Thirty minutes later, Mulligan sat at his desk reading the finished copy. Hardcastle may be a jerk, he thought, but the guy can really write. As Mulligan headed for the elevator, he overheard Lomax and Hardcastle squabbling at the city desk.
“Why’d you leave Mulligan’s name off of this?” Lomax asked.
“Cuz there’s no way I’m sharing a byline with a fuckin’ sportswriter.”
“Fine,” the city editor said. “Have it your way.”
Next morning, Mulligan slept till noon. When he woke, he pulled on a Red Sox T-shirt and an old pair of jeans, trudged barefoot down the stairs from his mother’s second-floor walk-up in the city’s Mount Hope neighborhood, and fetched the Sunday paper from the stoop. The murder story was below the fold on page one. The two-column headline said:
Killer At Large in Double Slaying
It carried a single byline:
By L. S. A. Mulligan
By the time he got back upstairs, his mother had set the kitchen table with mugs of strong coffee and plates of pancakes and bacon. Together they ate and read the entire paper front to back, passing the sections back and forth. As his mother cleared the table, Mulligan spent an extra few minutes with the sports, where his piece on Coach Happy Dobbs was displayed on the section front. Then he rose and went to the sink to wash the dishes.
His mother sat back down at the table, cut out her son’s two bylined stories, and stuck them on the refrigerator.
“I’m so proud of you, Liam.”
“Thanks, Mom.”
After drying the dishes, Mulligan stood in front of the refrigerator and studied the photograph that accompanied the murder story. Somehow, the Dispatch had gotten hold of a Medeiros family snapshot.
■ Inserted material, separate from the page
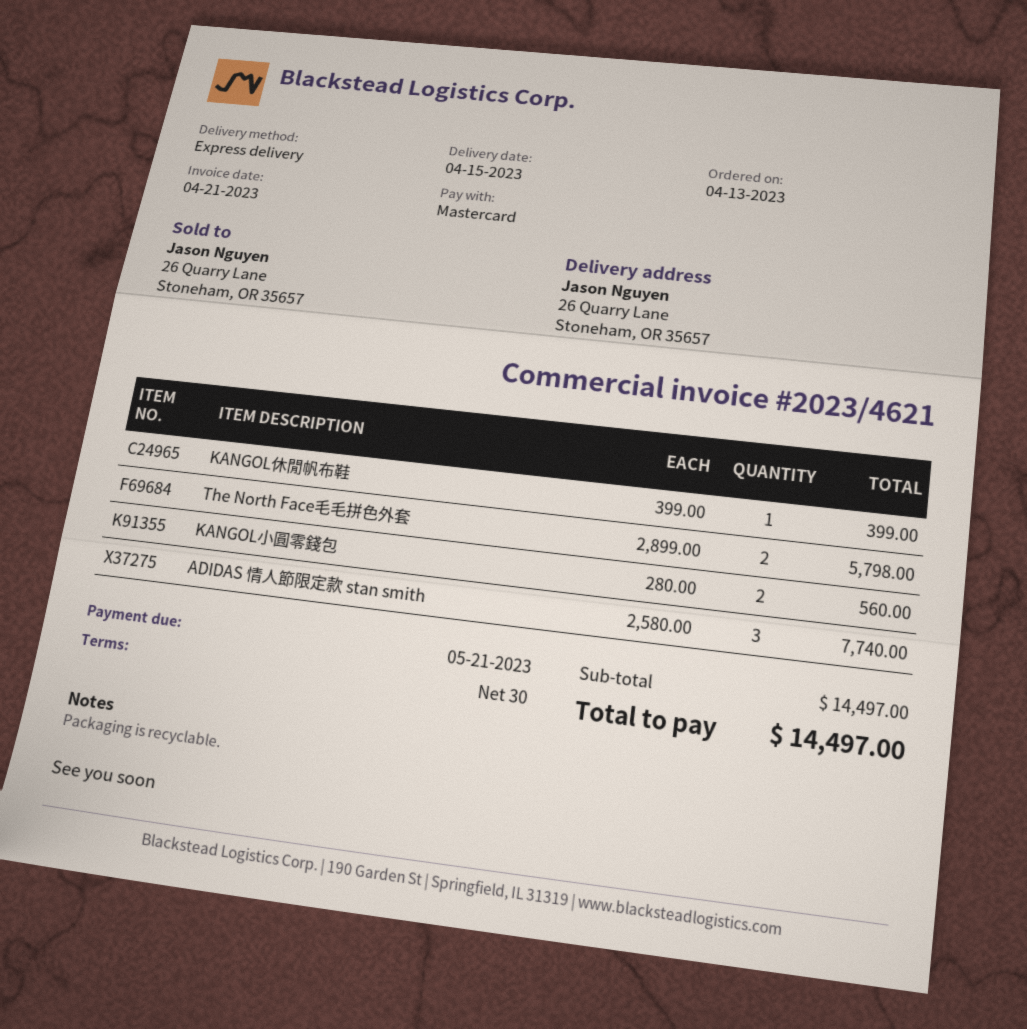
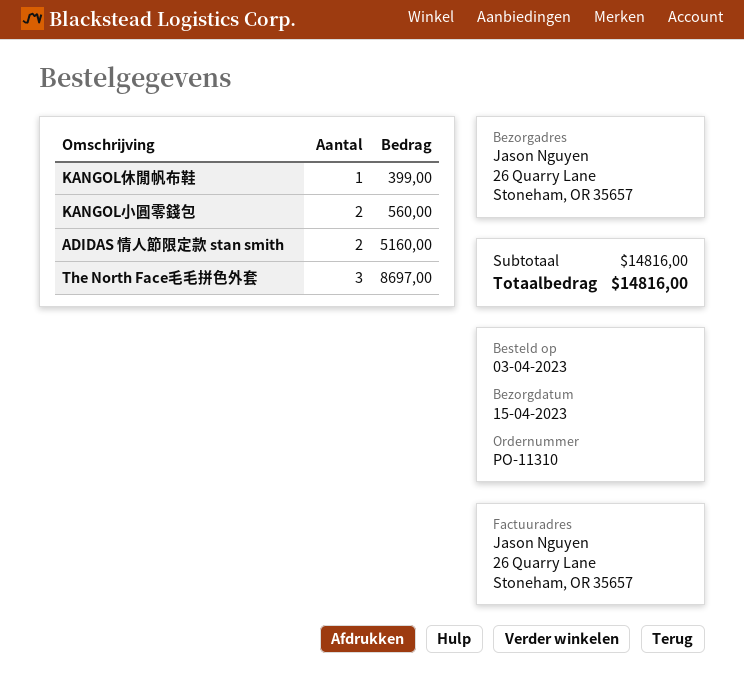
order date: 2023-04-13 -> 2023-04-03
The North Face毛毛拼色外套: 2 for 5798.00 -> 3 for 8697.00
ADIDAS 情人節限定款 stan smith: 3 for 7740.00 -> 2 for 5160.00
subtotal: 14497.00 -> 14816.00
total: 14497.00 -> 14816.00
According to the caption, it had been taken a couple of weeks ago at Misquamicut State Beach in Westerly. Jessica was on her knees, her brow furrowed in concentration as she dumped a yellow plastic shovel full of wet sand on top of a lopsided sand castle. Her mother and Miller sat behind her, grinning with their entire beings. Becky’s blond hair, backlit by the sun, looked as if it were on fire.
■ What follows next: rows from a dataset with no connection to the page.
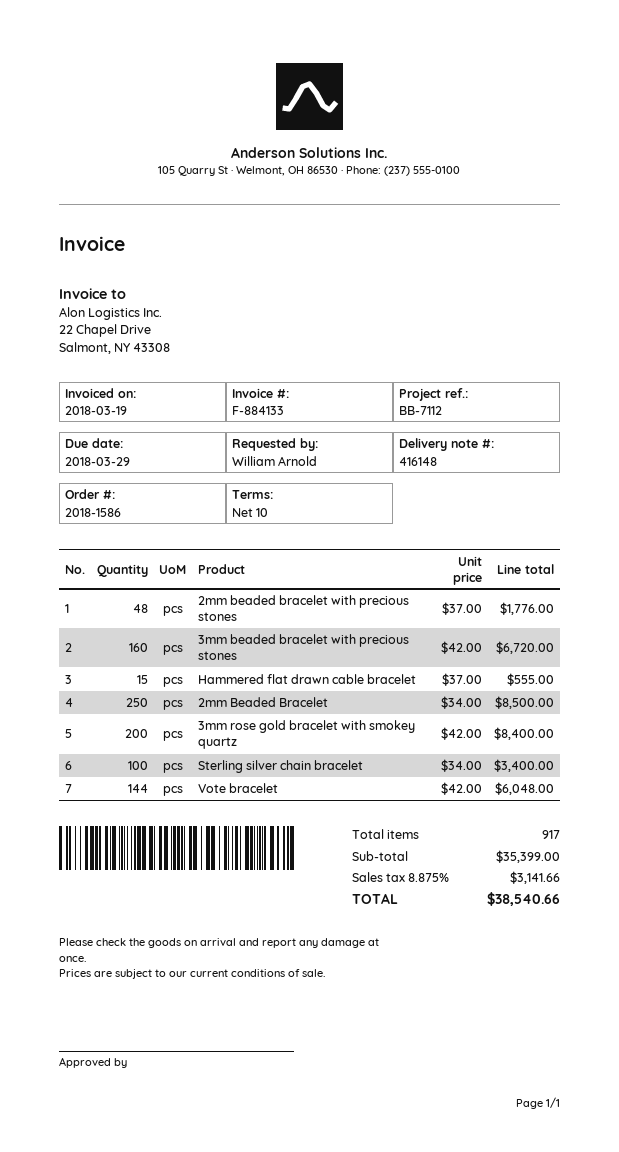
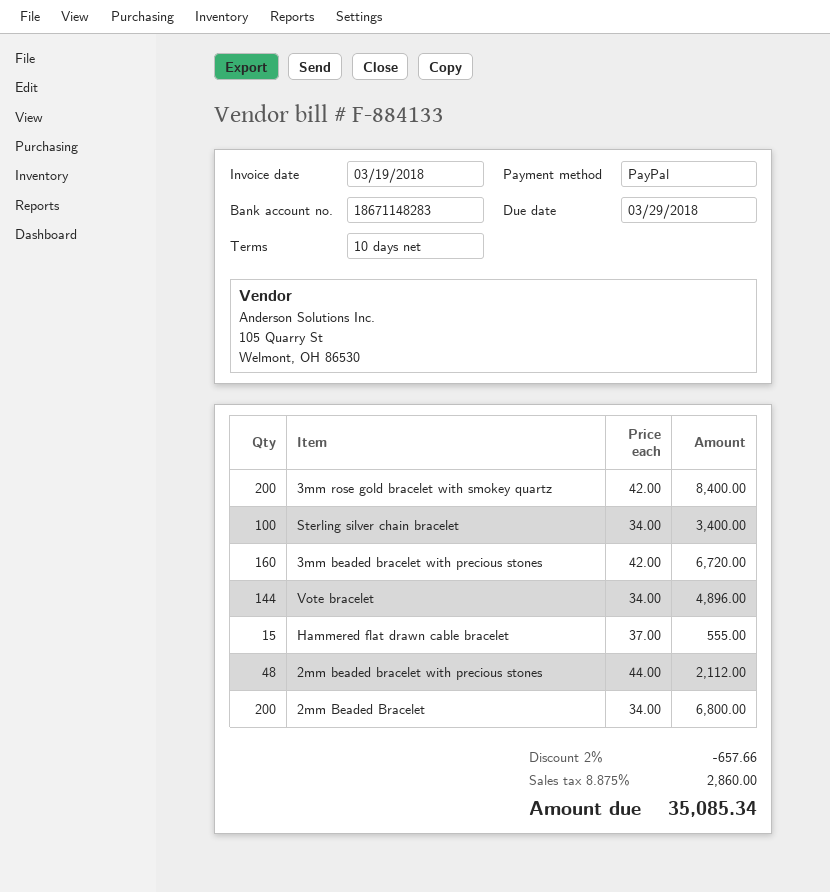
2mm beaded bracelet with precious stones: 48 x 37.00 = 1776.00 -> 48 x 44.00 = 2112.00
2mm Beaded Bracelet: 250 x 34.00 = 8500.00 -> 200 x 34.00 = 6800.00
Vote bracelet: 144 x 42.00 = 6048.00 -> 144 x 34.00 = 4896.00
discount: none -> 2% = 657.66
tax: 8.875% = 3141.66 -> 8.875% = 2860.00
total: 38540.66 -> 35085.34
Mulligan stared at the photo for a long time. Then he took the scissors from the kitchen table, cut out the picture, folded it, and slipped it into a vinyl sleeve in his wallet.
He walked into the living room, dropped into the platform rocker, and turned on the Red Sox-Royals game in time to see Frank Viola throw the first pitch to Brian McRae. In the third, the Sox took the lead when Wade Boggs doubled in Ellis Burks. Mulligan didn’t care. He pulled out his cell and made a call.